Helping our customers towards net zero carbon

As well as reducing our own carbon footprint, it is essential that we support our stakeholders on their journeys to a low carbon future. In 2017, we completed the development of an eCommerce platform which allows users to purchase carbon credits online. The platform is planned to be launched in the first quarter of 2018.

The platform allows users to calculate their carbon emissions and purchase carbon credits from our India windfarms online, making it easier for individuals or organisations to offset their carbon emissions on voluntary basis. In many markets, we believe a price on carbon is inevitable. Therefore, offsetting unavoidable emissions is one way to begin incorporating a potential price on carbon into the financial planning and budgeting process for an individual or an organisation. This will be the last component of the three-step range of solutions we plan to offer our stakeholders to assist them in their journeys towards achieving net zero carbon emissions.

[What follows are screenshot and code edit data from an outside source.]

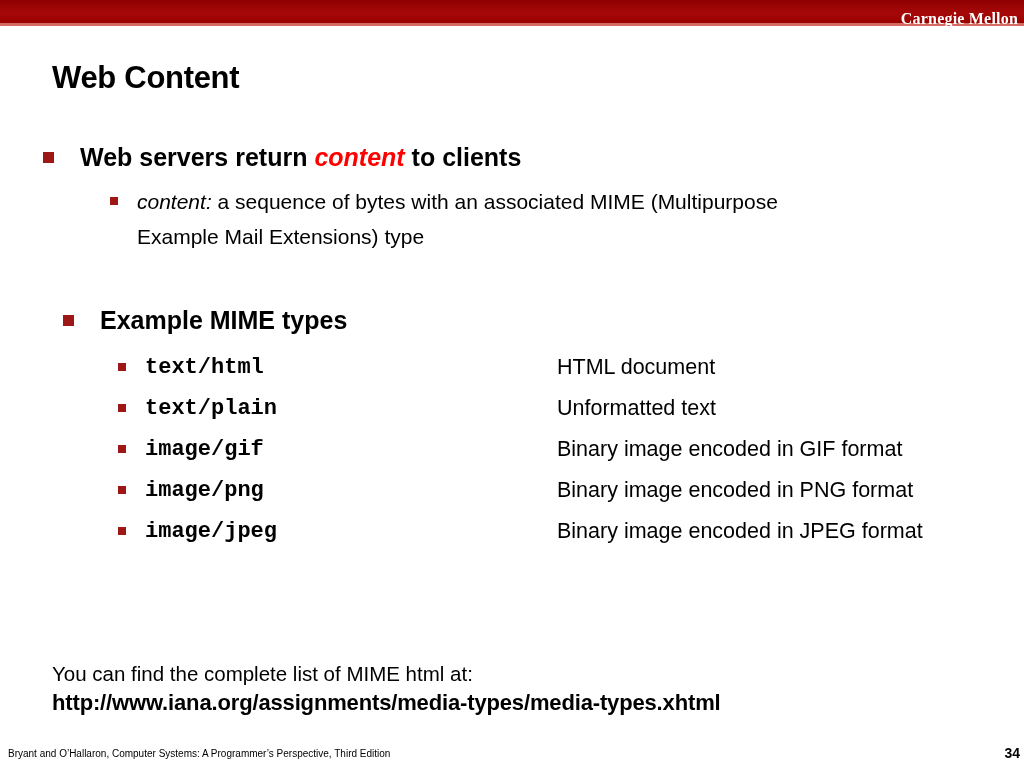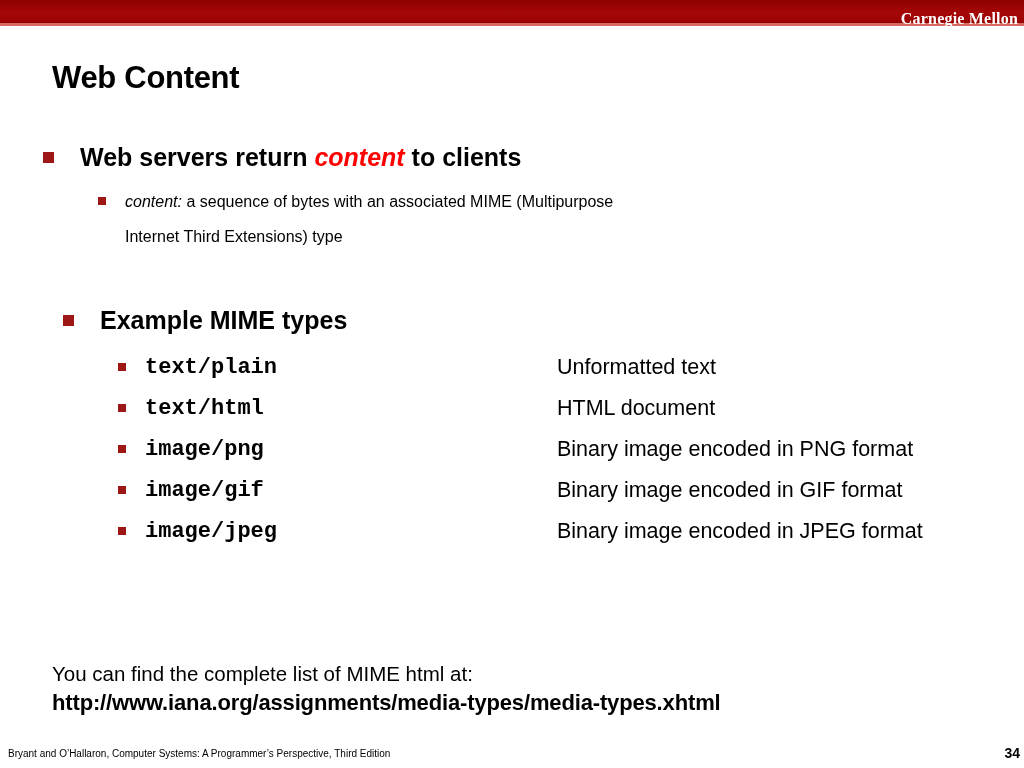"content: a sequence of bytes" .bullet2 { font-size: 16px -> 21px; margin: 0 -> 12px }
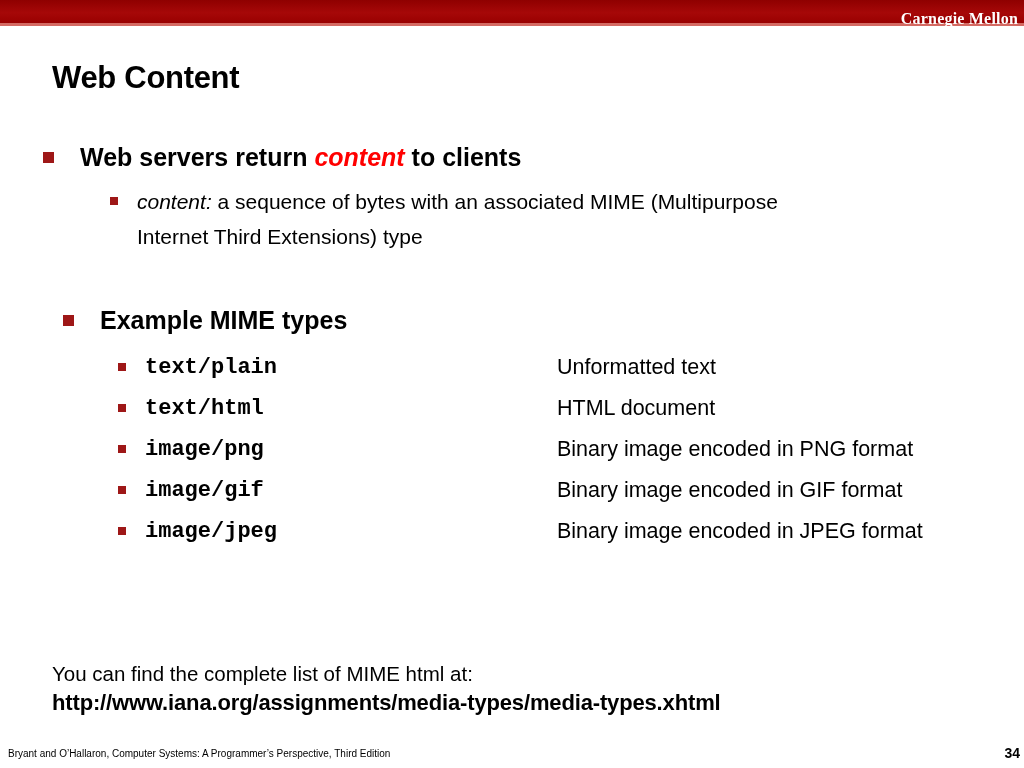"Internet Third Extensions) type" span { text: Internet Third -> Example Mail }
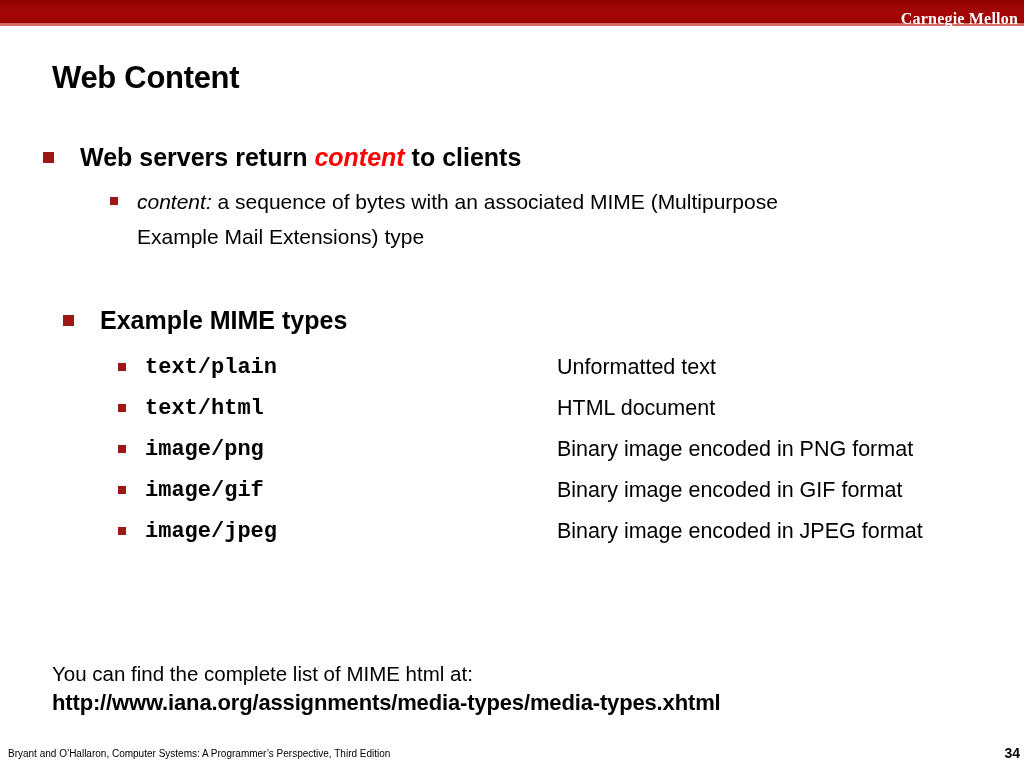"text/plain" div.mime-row { order: before "text/html" -> after "text/html" }
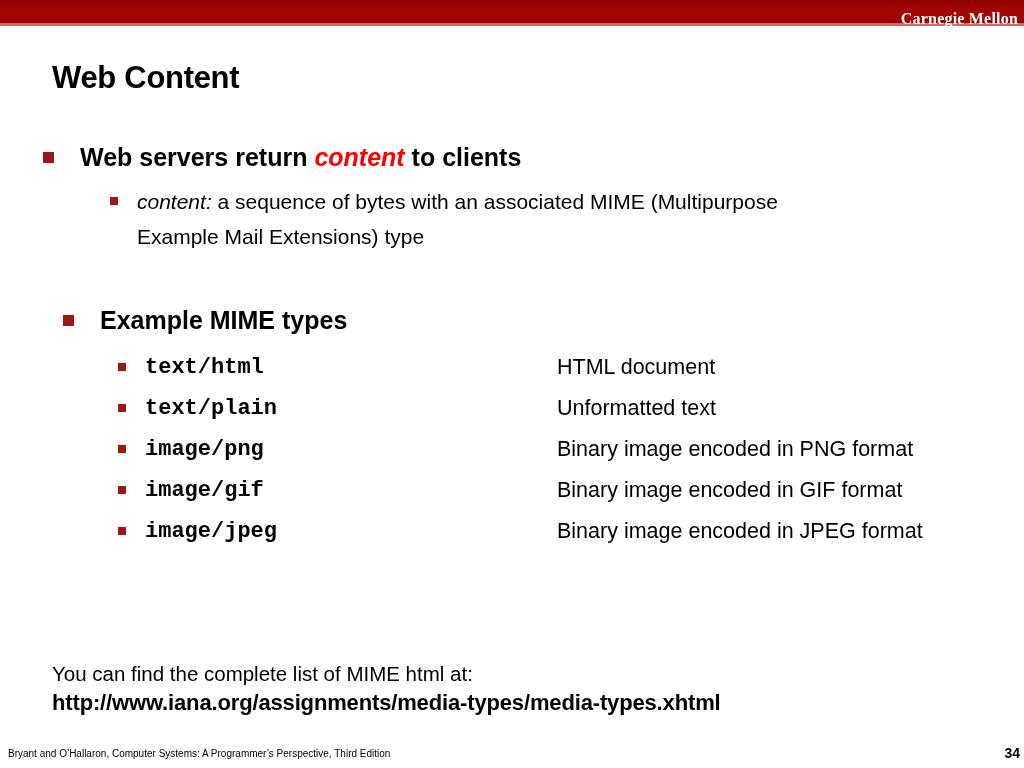"image/png" div.mime-row { order: before "image/gif" -> after "image/gif" }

At EnergyAustralia, customers can now get 100% carbon neutral electricity in their home at no extra cost. For customers who opt for carbon neutral electricity, EnergyAustralia purchases carbon offset units which support projects that reduce emissions, such as renewable energy projects in developing countries or land management and tree planting in Australia, to offset the amount of carbon they release into the atmosphere. Over 100,000 customers have opted in to this programme.

In Hong Kong, under the new Scheme of Control, we will introduce a new Feed-in-Tariff Scheme later in 2018, to support our customers to develop their own RE projects.